Exercise objective:
In the entries below, find the line with "vers la conteneurisation." and the line with "- Cette télévision"; give again those lines and every line between them, exactly.

Supplied records:
━━━━━━━━━━━━━━━━━━━━
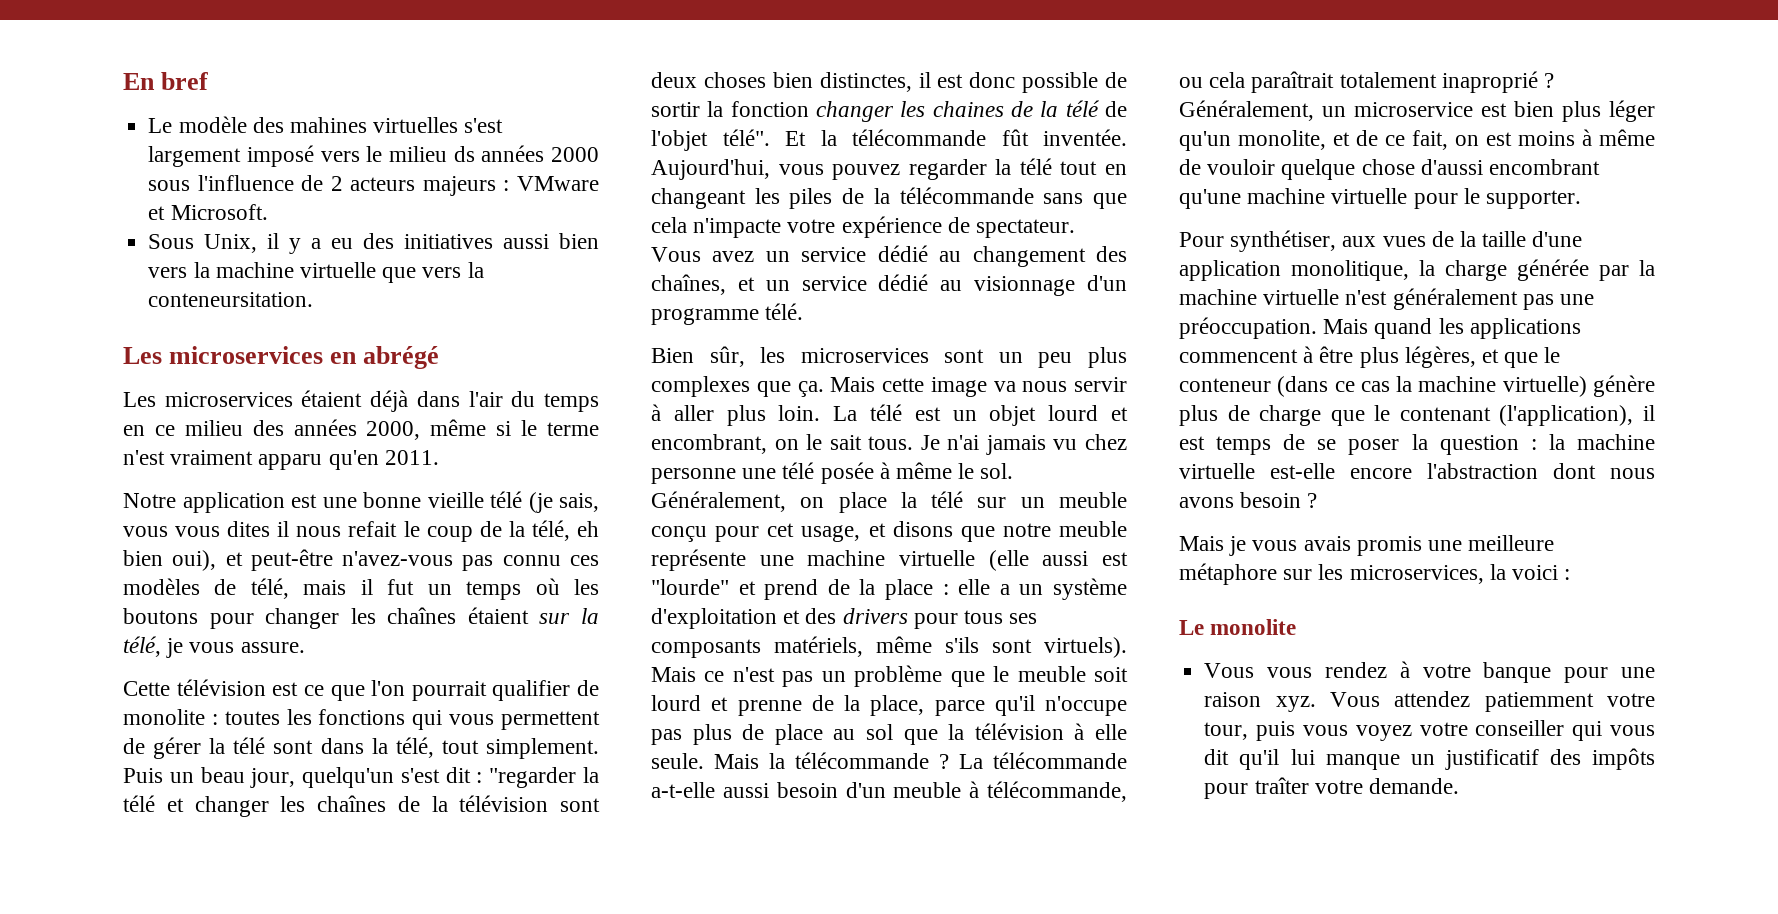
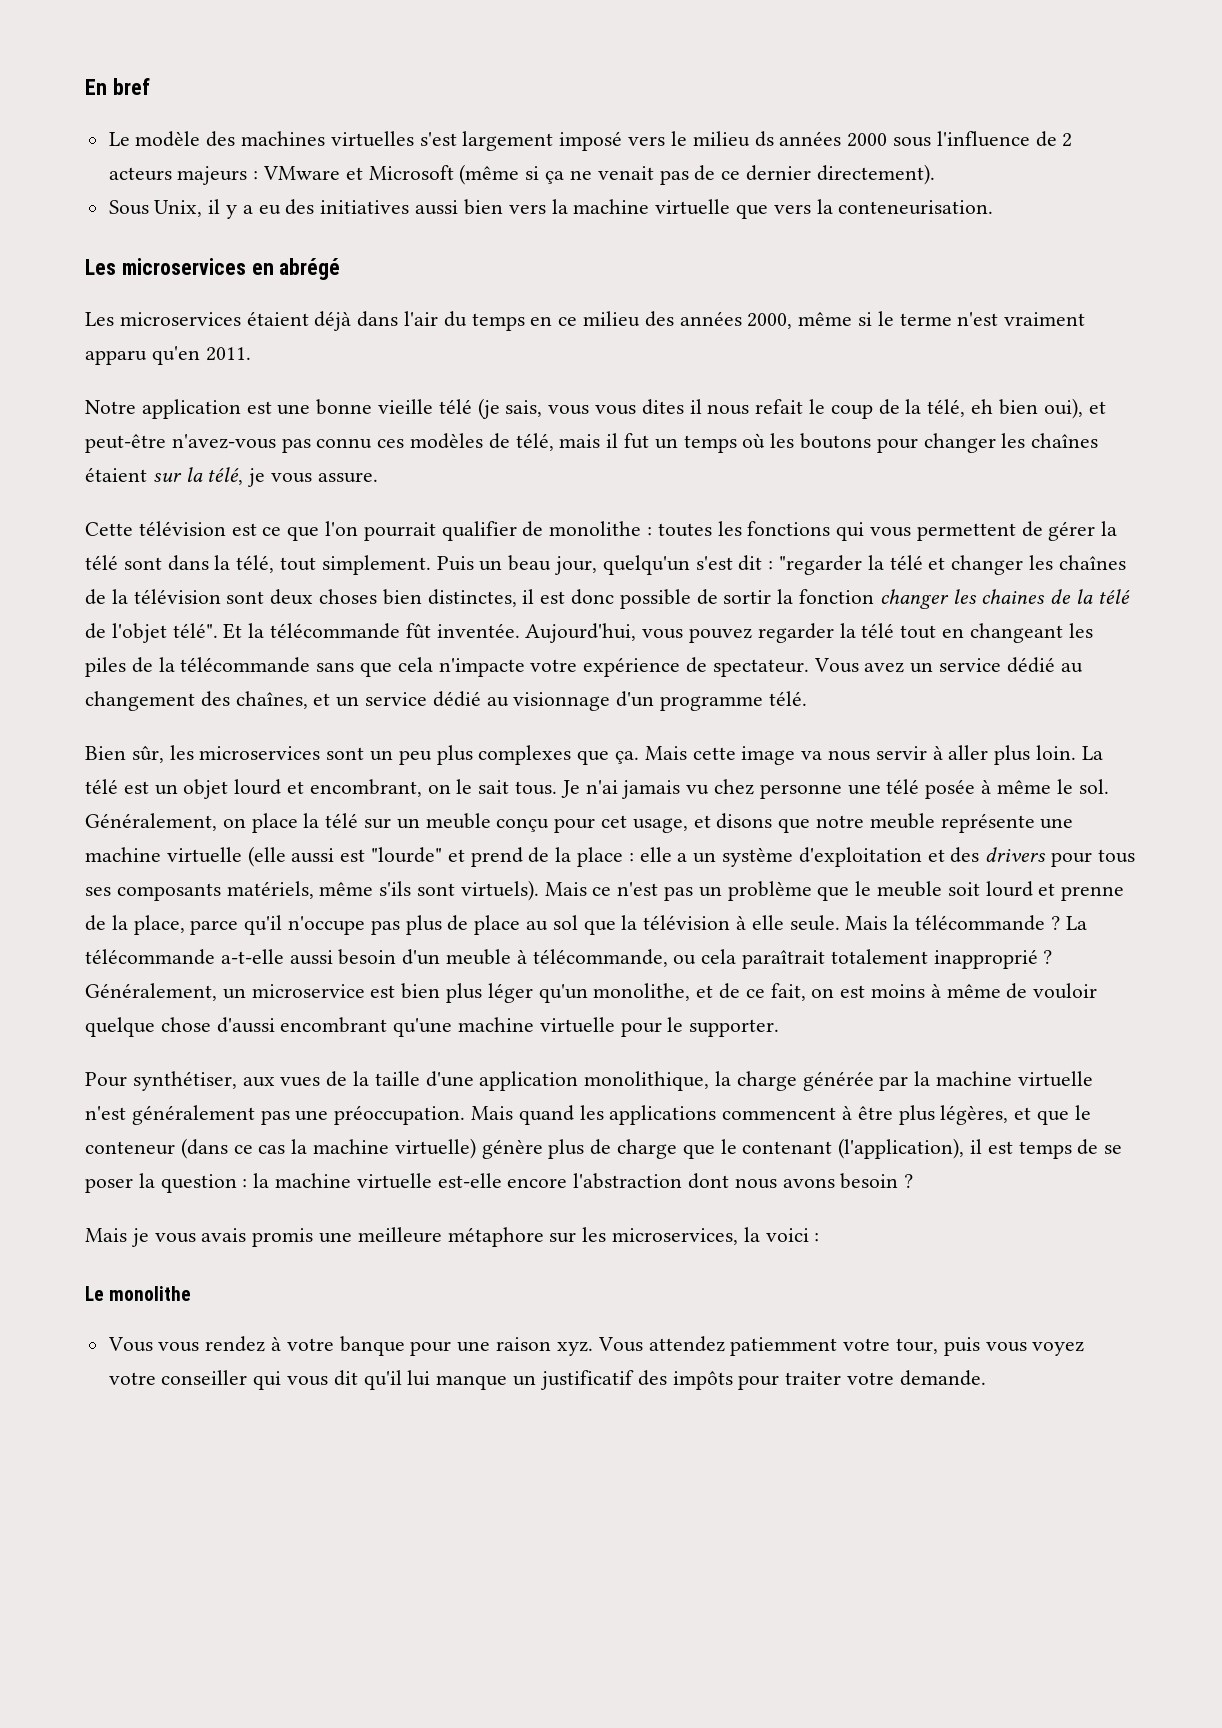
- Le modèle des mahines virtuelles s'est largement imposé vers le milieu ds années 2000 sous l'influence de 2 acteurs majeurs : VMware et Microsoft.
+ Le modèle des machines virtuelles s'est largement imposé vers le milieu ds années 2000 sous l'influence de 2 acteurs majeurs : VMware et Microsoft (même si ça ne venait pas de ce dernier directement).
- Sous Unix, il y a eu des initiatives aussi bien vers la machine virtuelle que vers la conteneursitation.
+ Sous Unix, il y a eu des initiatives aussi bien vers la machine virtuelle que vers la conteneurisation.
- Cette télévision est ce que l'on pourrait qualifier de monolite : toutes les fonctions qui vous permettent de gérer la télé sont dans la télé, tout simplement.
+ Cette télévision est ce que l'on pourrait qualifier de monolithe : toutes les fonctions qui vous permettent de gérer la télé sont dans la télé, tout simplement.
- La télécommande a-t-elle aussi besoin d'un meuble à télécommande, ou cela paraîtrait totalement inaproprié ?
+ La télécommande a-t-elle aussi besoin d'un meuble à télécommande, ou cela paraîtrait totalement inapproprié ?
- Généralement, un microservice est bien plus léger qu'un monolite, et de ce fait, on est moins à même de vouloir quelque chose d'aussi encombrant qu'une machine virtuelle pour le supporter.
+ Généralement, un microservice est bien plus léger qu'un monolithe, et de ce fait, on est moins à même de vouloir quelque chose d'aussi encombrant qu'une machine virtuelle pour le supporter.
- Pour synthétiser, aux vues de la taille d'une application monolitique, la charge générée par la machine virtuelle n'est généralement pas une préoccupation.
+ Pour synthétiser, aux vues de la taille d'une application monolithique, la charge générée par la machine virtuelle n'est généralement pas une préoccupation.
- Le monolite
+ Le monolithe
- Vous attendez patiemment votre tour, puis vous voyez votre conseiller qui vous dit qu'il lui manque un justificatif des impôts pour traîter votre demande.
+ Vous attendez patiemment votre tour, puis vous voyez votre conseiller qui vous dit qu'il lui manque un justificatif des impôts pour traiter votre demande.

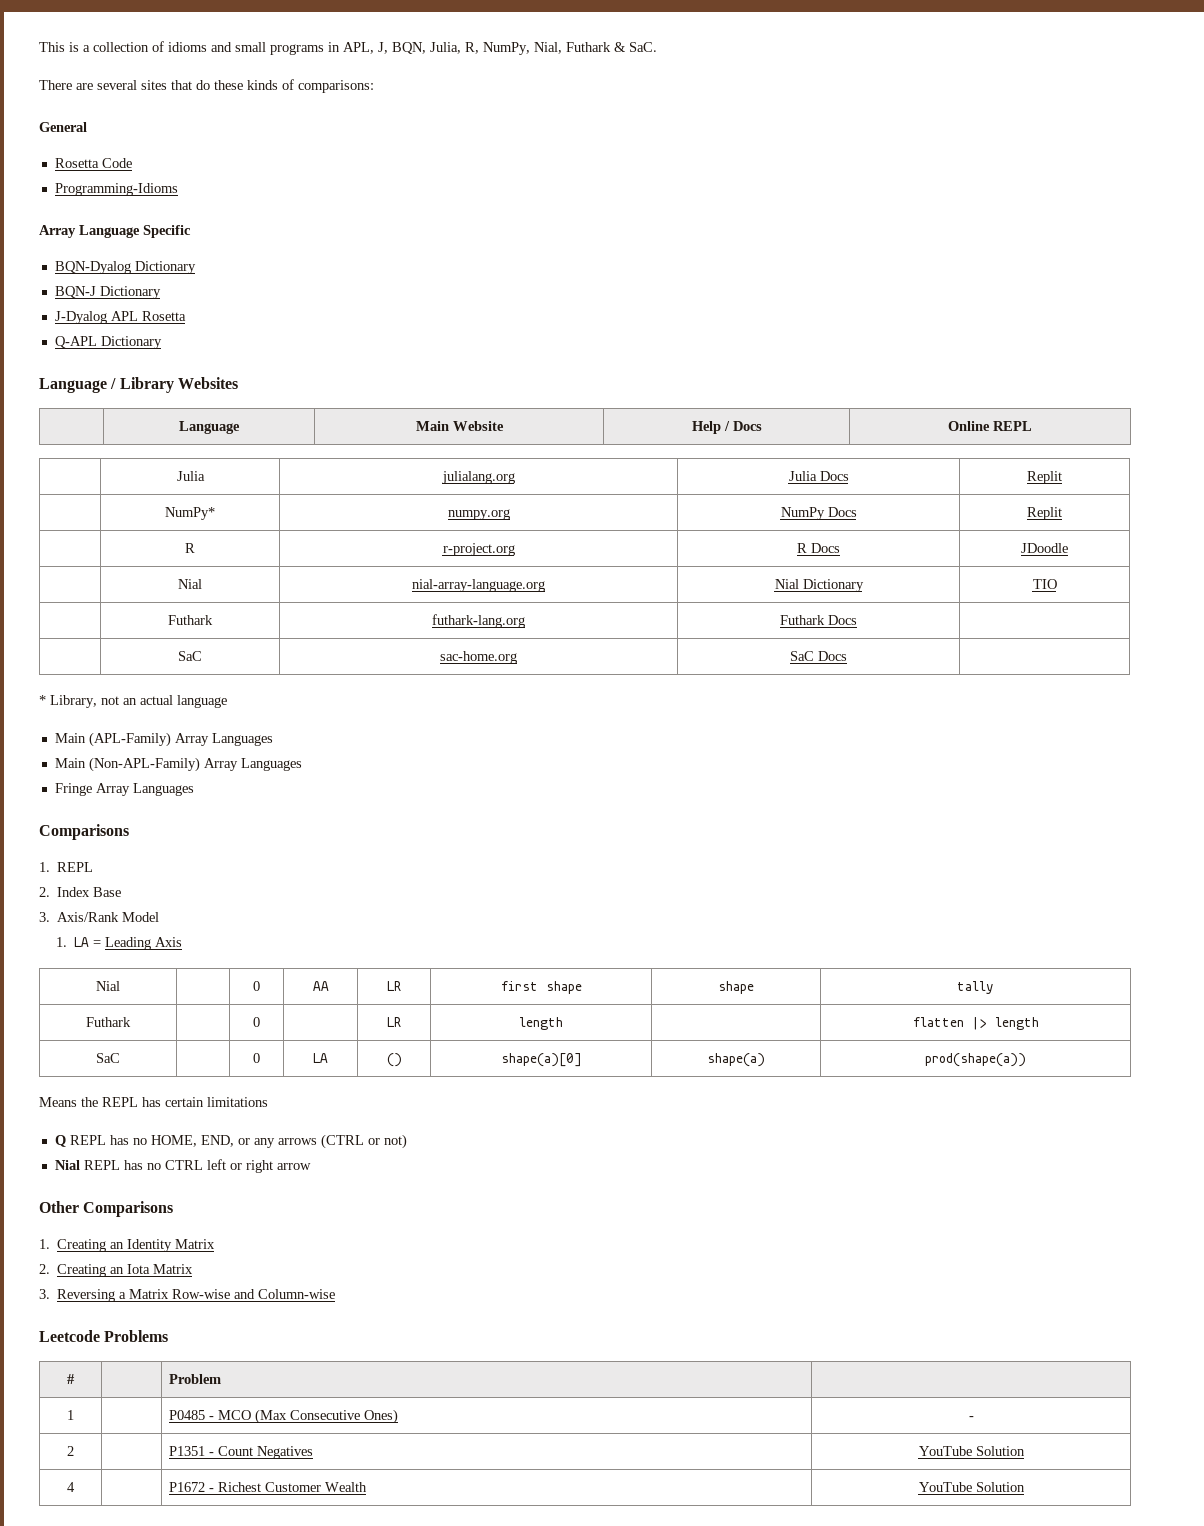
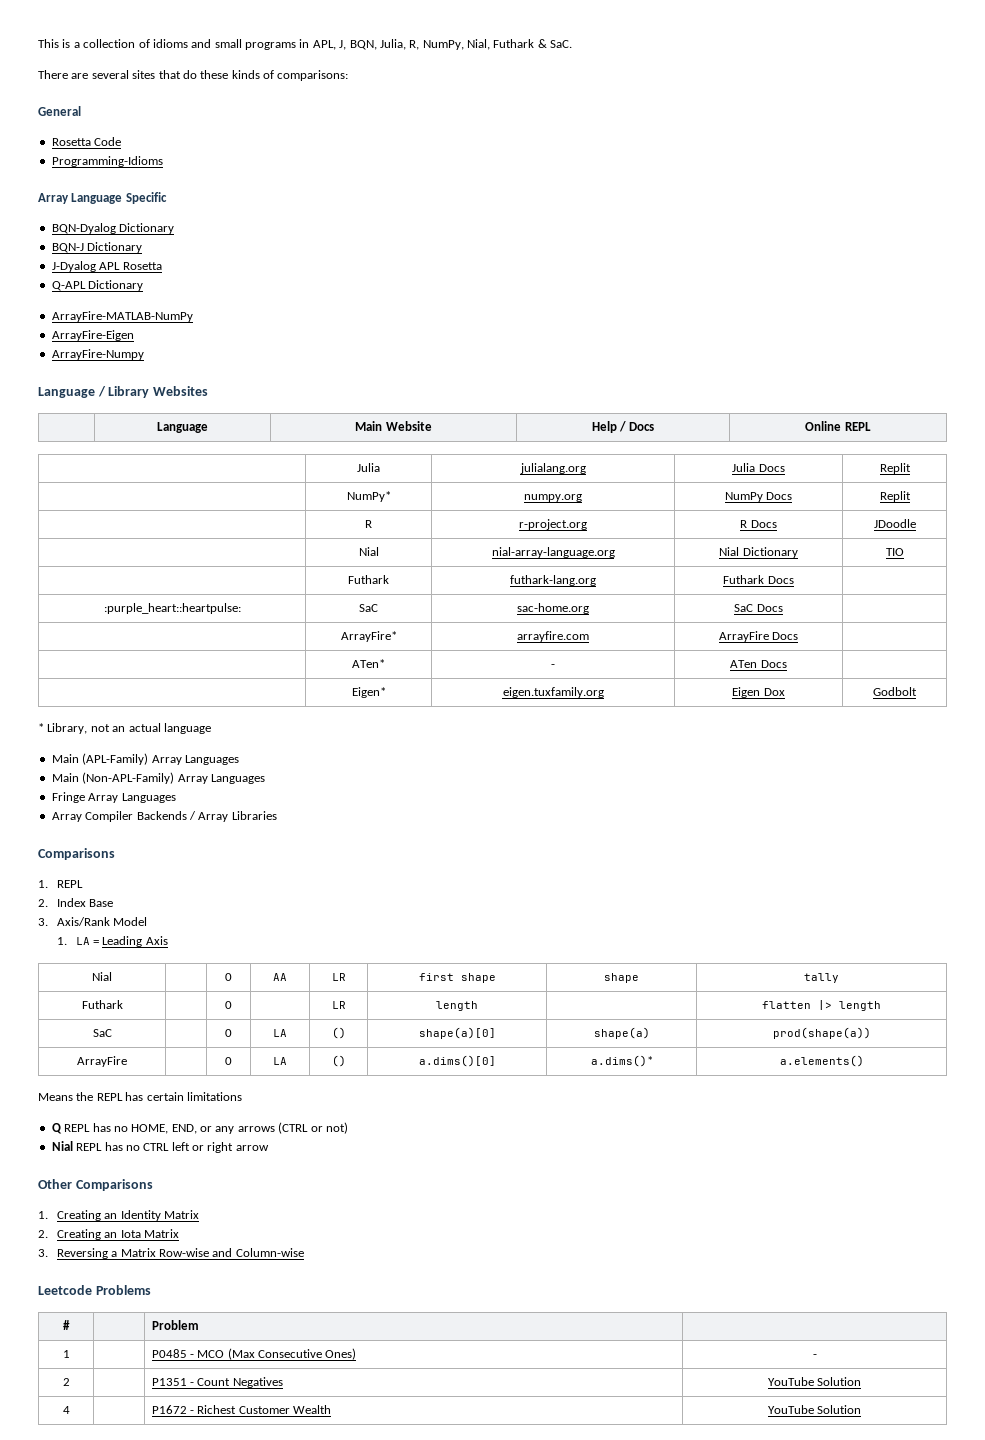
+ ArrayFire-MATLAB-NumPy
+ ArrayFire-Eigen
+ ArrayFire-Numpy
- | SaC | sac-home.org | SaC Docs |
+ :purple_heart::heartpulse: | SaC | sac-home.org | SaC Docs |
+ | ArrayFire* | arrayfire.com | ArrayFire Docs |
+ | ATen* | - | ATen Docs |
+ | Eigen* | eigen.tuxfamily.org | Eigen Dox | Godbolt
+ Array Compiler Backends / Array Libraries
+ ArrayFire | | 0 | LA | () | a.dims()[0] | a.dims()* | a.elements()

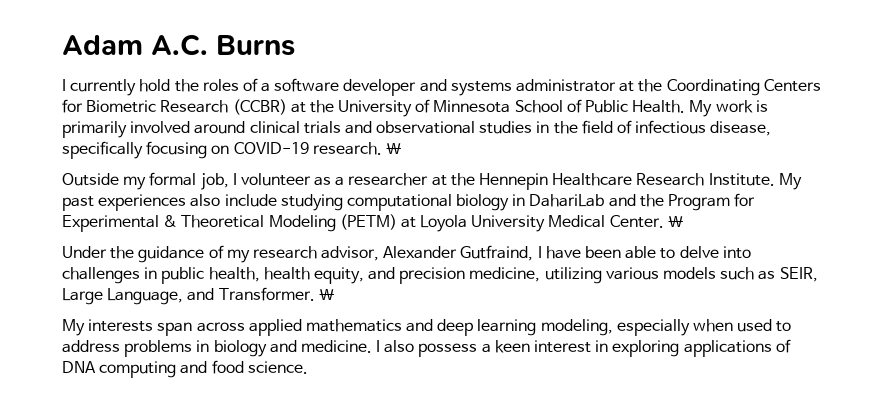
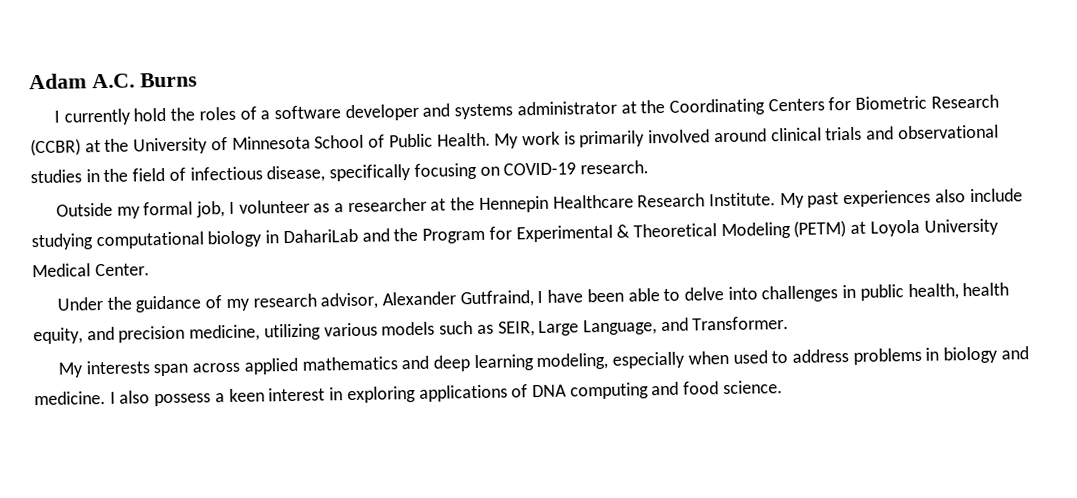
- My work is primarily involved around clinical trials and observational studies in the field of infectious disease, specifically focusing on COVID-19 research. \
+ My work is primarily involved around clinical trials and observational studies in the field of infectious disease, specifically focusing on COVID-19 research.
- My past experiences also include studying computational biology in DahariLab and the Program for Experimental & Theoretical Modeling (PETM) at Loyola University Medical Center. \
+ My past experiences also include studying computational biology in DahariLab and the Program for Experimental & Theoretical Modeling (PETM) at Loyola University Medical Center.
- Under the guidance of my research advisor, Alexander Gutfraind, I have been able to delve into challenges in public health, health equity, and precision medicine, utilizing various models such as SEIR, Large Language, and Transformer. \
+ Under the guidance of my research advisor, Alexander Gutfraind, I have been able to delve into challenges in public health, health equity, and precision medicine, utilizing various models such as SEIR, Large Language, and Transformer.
━━━━━━━━━━━━━━━━━━━━
Task result:
+ Sous Unix, il y a eu des initiatives aussi bien vers la machine virtuelle que vers la conteneurisation.
- Cette télévision est ce que l'on pourrait qualifier de monolite : toutes les fonctions qui vous permettent de gérer la télé sont dans la télé, tout simplement.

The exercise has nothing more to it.